On Writing

Writing, a Process

For me, a writing project is a Herculean task that requires a stringent routine.

I clean my entire social calendar for the day.

I have a nutritious breakfast complete with a mandatory cup of hazelnut coffee.

I trudge out to the front lawn in my cotton pajamas as the sun peaks modestly from the horizon and stick my finger in the air to test if the wind is blowing in the right direction. If it is not I will watch Netflix for another four hours. If it is, then I will still watch Netflix for another four hours.

Some time later, I settle myself into my designated writing chair and open the Word document. The words stand out like a map to a foreign land that time has forgotten; a network of dead-end roads and crumpled buildings. I am a 19th century explorer trying to make sense out of it all, to find meaning in the disused tools and messy lavatories.

It is difficult to find motivation no matter how many times Shia LaBeouf screams at me.

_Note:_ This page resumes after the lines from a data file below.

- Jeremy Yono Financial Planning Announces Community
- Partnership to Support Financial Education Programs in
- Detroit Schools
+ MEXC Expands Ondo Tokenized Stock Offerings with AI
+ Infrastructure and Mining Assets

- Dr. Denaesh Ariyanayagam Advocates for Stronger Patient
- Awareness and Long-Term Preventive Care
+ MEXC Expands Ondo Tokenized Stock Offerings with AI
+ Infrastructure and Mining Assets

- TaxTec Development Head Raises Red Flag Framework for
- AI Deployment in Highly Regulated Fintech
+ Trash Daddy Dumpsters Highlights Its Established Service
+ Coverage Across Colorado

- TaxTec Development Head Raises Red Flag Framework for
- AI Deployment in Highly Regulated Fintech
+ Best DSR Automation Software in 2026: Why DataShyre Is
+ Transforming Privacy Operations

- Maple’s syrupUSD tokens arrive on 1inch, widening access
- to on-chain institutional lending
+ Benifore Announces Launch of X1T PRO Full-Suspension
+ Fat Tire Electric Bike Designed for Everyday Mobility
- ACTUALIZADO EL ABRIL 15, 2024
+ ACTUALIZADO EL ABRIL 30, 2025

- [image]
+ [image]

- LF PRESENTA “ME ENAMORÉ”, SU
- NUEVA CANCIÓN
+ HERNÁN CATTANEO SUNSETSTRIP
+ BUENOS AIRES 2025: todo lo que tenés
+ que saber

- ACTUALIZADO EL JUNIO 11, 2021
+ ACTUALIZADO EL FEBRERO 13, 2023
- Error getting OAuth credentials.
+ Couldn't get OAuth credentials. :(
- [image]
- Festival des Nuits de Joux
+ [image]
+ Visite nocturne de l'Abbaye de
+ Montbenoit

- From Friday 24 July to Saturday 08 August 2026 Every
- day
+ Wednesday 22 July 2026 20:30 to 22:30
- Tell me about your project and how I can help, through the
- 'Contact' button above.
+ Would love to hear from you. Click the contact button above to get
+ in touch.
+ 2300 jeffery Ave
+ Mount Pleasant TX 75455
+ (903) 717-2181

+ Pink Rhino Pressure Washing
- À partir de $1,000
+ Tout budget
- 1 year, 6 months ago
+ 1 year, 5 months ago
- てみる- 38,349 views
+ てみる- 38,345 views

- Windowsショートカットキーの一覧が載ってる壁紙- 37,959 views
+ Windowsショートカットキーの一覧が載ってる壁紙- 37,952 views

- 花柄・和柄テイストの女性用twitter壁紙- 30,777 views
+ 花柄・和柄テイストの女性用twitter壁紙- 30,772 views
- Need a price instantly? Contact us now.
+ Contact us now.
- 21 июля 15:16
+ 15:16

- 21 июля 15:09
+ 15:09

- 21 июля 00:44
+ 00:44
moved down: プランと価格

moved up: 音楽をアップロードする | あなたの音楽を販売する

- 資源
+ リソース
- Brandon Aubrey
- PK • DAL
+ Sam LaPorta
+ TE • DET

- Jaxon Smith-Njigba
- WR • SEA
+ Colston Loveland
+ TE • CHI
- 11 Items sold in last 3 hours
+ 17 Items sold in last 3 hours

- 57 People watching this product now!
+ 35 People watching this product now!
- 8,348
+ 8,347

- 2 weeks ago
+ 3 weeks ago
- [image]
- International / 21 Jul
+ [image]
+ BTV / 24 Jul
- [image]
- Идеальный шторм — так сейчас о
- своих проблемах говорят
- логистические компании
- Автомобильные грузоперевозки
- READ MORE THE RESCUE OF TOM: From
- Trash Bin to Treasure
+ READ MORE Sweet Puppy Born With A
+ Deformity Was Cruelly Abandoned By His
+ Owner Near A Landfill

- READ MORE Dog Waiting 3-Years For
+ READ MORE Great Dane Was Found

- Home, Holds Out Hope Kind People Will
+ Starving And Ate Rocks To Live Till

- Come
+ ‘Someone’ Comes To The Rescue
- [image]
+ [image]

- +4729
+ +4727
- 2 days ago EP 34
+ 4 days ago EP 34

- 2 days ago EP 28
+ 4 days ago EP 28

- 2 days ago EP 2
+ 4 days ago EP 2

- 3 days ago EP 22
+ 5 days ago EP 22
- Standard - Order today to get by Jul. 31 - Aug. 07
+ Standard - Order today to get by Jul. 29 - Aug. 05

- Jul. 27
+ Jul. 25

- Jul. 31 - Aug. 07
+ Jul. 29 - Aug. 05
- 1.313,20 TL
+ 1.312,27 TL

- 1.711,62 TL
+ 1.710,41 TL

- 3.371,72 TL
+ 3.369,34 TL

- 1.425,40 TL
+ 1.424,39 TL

I minimize the document and check Twitter.

Surprisingly, Maureen Johnson still doesn’t know I exist. 

One o’clock approacheth. 

I check Facebook and learn about the latest social outrage that is sweeping the nation. “(insert celebrity here) said something terrible about (insert group here)! They must be stopped!”

Right you are, random Facebook person I don’t remember friending, right you are.

I spend the next few hours scouring blog after blog for more information on how this event could have been allowed to happen and why Obama did nothing to stop it.

I comb through the comment sections, hoping that faceless strangers will impart some sort of wisdom on the situation. Surely one among us has the answers.

Sadly, I leave each webpage feeling just as lost as before.

I reopen the Word document I’ve left shivering in the corner of my laptop like a neglected child and try to reacquaint myself with the language.

Ok, I decide, maybe this is salvageable.

Ideas break off slowly, methodically like leaves off a dry bough and I decide to run with one of them. My fingers dance across the keys and I’m lost to the blurry nether sphere that is my imagined world. I barely notice the headache that is slowly blooming in my temples.

My momentum is building.

The story is moving.

The gears of my mind are whizzing and churning.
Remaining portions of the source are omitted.